Nearly 206 million gallons of oil gushed into the Gulf of Mexico after an explosion sank BP's Deepwater Horizon drilling rig in April, compared with 11 million gallons of crude that seeped from the Exxon Valdez into Alaska's Prince William Sound in 1989.
The Valdez spill was devastating, Black said. The local ecosystem and fishing communities never fully recovered.
Yet "the use of dispersants, the formation of plumes deep under water, and the unique ecology of the Gulf each make (the BP) spill more disastrous," he said.
The Gulf oil disaster ranks as the largest recorded maritime oil spill in U.S. history -- and the largest accidental oil spill into water in world history, topped only by Iraq's intentional release of 240 million gallons of oil into the Persian Gulf during the Gulf War.

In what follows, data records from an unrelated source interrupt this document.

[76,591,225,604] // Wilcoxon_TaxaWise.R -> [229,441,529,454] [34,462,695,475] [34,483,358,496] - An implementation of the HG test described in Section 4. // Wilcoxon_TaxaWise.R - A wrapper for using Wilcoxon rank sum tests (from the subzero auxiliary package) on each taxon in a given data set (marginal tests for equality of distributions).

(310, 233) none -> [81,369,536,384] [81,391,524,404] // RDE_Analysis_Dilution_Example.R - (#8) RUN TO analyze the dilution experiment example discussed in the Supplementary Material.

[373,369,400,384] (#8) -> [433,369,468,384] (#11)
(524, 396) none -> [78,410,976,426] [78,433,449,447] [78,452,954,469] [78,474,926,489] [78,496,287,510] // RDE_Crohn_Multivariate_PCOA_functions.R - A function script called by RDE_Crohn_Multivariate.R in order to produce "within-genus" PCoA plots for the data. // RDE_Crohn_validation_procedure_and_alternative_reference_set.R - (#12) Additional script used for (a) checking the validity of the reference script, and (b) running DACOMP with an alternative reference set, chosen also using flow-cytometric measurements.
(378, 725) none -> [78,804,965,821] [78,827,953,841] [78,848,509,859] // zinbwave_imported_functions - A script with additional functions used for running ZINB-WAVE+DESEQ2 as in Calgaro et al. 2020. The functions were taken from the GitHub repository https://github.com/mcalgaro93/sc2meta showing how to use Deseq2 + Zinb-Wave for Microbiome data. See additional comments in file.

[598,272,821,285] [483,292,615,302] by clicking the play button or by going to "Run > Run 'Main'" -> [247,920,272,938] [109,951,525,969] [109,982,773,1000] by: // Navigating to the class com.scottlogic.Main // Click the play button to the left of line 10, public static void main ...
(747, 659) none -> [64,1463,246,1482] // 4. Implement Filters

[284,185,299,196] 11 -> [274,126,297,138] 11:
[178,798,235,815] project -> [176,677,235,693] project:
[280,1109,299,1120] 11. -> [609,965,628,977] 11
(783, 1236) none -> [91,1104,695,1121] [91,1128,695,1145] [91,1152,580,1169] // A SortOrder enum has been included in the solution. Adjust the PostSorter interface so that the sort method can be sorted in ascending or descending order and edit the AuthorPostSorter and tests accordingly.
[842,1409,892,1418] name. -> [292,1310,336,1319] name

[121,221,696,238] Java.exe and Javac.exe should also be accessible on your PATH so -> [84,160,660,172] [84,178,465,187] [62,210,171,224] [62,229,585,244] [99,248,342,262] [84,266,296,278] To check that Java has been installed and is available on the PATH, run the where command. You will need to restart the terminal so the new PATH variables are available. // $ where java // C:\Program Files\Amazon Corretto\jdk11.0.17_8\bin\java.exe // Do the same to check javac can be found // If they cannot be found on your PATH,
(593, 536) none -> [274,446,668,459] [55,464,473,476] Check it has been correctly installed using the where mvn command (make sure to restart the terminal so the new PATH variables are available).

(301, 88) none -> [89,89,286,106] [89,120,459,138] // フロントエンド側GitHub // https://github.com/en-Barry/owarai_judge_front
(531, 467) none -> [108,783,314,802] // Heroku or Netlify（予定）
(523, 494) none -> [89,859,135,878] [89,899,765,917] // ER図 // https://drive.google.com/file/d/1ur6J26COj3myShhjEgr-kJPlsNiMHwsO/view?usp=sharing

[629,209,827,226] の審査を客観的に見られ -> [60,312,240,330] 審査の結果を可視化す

In 1910 and 1911, though, more oil spilled onto land in California as a result of the Lakeview Gusher, the consequence of a 1910 well explosion in California's Central Valley. Nearly 380 million gallons are believed to have spilled over nearly a year and a half. That spill, though, directly affected relatively few people and had "a less complicated ecological impact," Black said.
So how does the Gulf oil spill compare with the infamous 1889 Johnstown Flood, an event memorialized in American songs and books?
The collapse of South Fork Dam sent about 20 million tons of water toward the Pennsylvania steel town, built on a flood plain between two rivers.
It's tough to compare Johnstown's broken dam with the Gulf's broken oil well, but they're similar in the sense that they're both at least partly the product of a similar sense of ethics -- or lack thereof, Black said.
The 19th century robber barons behind the dam -- Andrew Carnegie and Henry Clay Frick -- ignored and did not properly maintain the dam, he said. BP stands similarly accused of placing safety concerns behind financial considerations, an assertion the company has denied.
"That's a very good illustration of the ethics that predominated then and now," Black argued. "At times, big oil's ethical culture is not too different from Carnegie's and Frick's, and it's allowed to exist that way because we depend so much on big oil."
Of course, the long-term impact of the Gulf spill is still unknown.
Local residents can be optimistic because oil is a naturally occurring substance, Black said. That means the region eventually will recover, though recovery may come too late for many businesses.
One neighborhood that may never wholly recover: Love Canal -- now a synonym for environmental disaster in the United States.
Purchased from the Hooker Chemical Company for $1 in 1953, the community's contaminated land was linked to unusually high cancer and birth defect rates, among other things.
The federal government declared an emergency in the late 1970s as hundreds of families were forced to evacuate. The incident led to the passage of the Superfund Act, designed to make polluters cover the costs of cleaning up contaminated areas.
Though the EPA declared Love Canal clean in 2004, skepticism about its safety has lingered.
Fewer people may have been affected by Love Canal than by the Gulf spill, but petroleum is "not quite as corruptive as the toxins were at Love Canal," Black said; chemicals and radioactive materials can pose a potentially greater long term risk.
The bottom line: it's tough to rank environmental calamities.
"We can't appreciate the magnitude of (some disasters) until their results and implications have had time to play out," Black said.
"Grand statements" such as Obama's "miss a very important point: This very bad situation resulted from doing business as usual in the petroleum industry. Such events could occur any time the industry pursues such deep water wells as long as regulation is lax."
"Once something crosses a threshold of being a disaster, then it's the worst one of that type in its own way," he said. "The lesson should always be how can we prevent it from happening again."